Wiese’s 305.6-million deferred shares control 32.2% of Shoprite’s voting rights, and they were issued to Wiese in 2000 at a nominal value of 0.1c a share. After the deal, the voting interest of minority shareholders will increase from 57.7% to 82.2%. Or to put it another way, Wiese’s voting power will come down from 42.3% to 17.8%, being 3% more than the 14.8% he currently holds.

The weekend press reported that Wiese is, unsurprisingly, happy with the outcome. But some fund managers disagree, including asset manager Coronation, which happens to be the largest institutional shareholder outside of the Public Investment Corporation, the fund manager of the pensions of government employees.

Karl Leinberger, Chief Investment Officer at asset management company Coronation, which holds about 5% of Shoprite on behalf of clients, said the company would recommend voting against the board’s proposal. Coronation is the largest institutional shareholder of Shoprite outside of the Public Investment Corporation and Wiese’s investment entities.

Leinberger said it would be voting against essentially because the proposal was an extremely high price to pay to extinguish what is, in reality, a comparatively low level of risk.
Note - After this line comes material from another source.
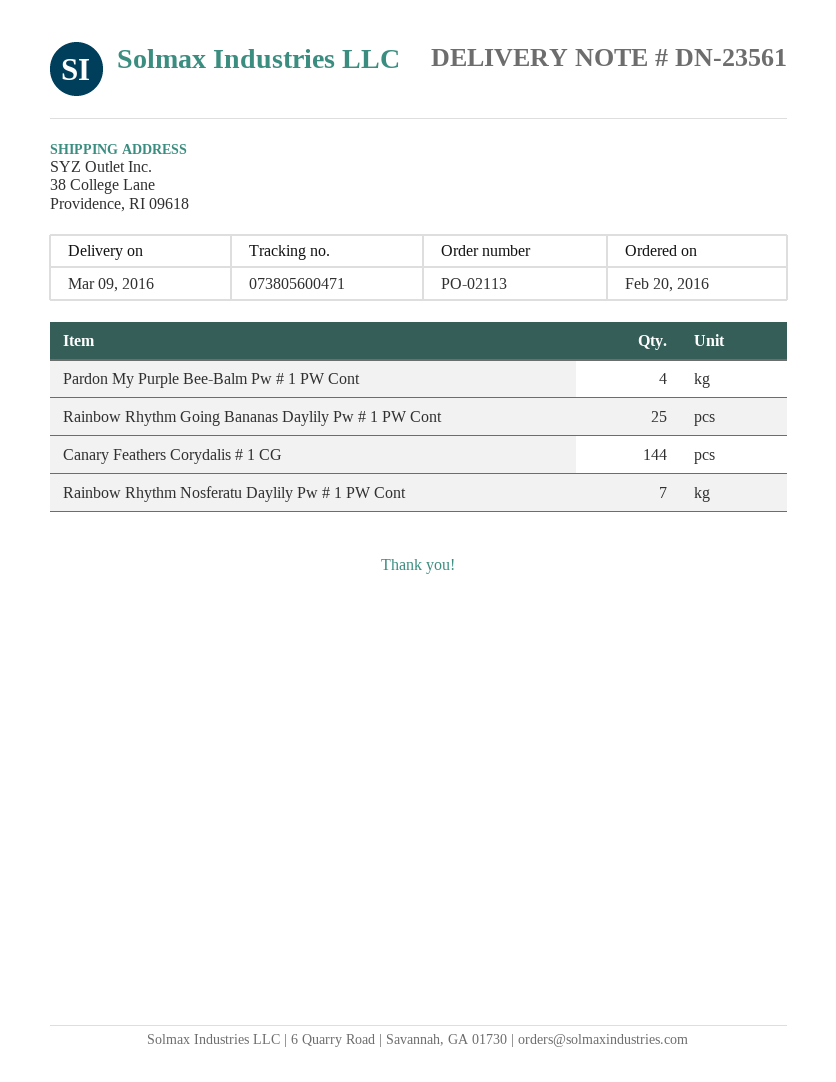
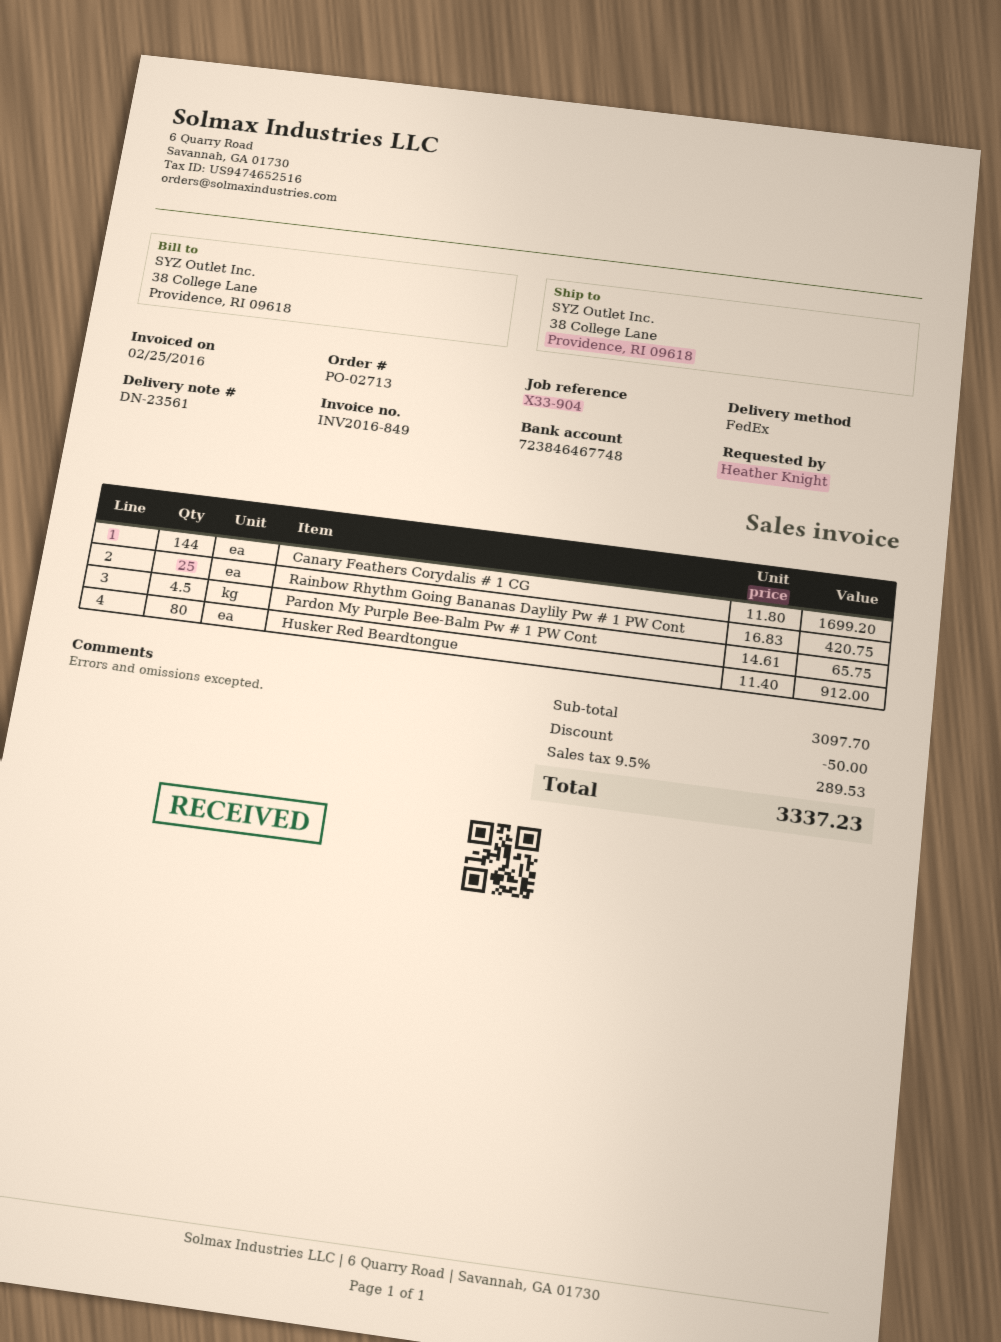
order number: PO-02113 -> PO-02713
Pardon My Purple Bee-Balm Pw # 1 PW Cont: 4 -> 4.5
Rainbow Rhythm Nosferatu Daylily Pw # 1 PW Cont: 7 -> none
Husker Red Beardtongue: none -> 80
The shares do offer a high level of voting rights which could potentially constitute a governance risk, he said. But in this case, they lose their voting interest if the holder’s economic interest drops below 10%. In addition, the current legislative context is completely different from the one that existed when they were issued, since legislative protection against governance transgressions was now much higher.

The company is handling the issue in an exemplary manner, he said, but “our main point is that the risk the shares pose is a lot lower than the value being placed on them”.

The shares have really no readily ascertainable monetary value, so essentially, what shareholders are paying for is votes at an annual general meeting. It is possible to construct a context where there might be risks associated with high-voting shares, but in this case, we don’t think the risks are that high, and certainly not high enough to justify this expense,” he said.

Shareholder activist Theo Botha agreed, saying he too just doesn’t see the risk.

They should just leave it (the shareholders’ structure) in place. Shareholders put it there, they must live with it.”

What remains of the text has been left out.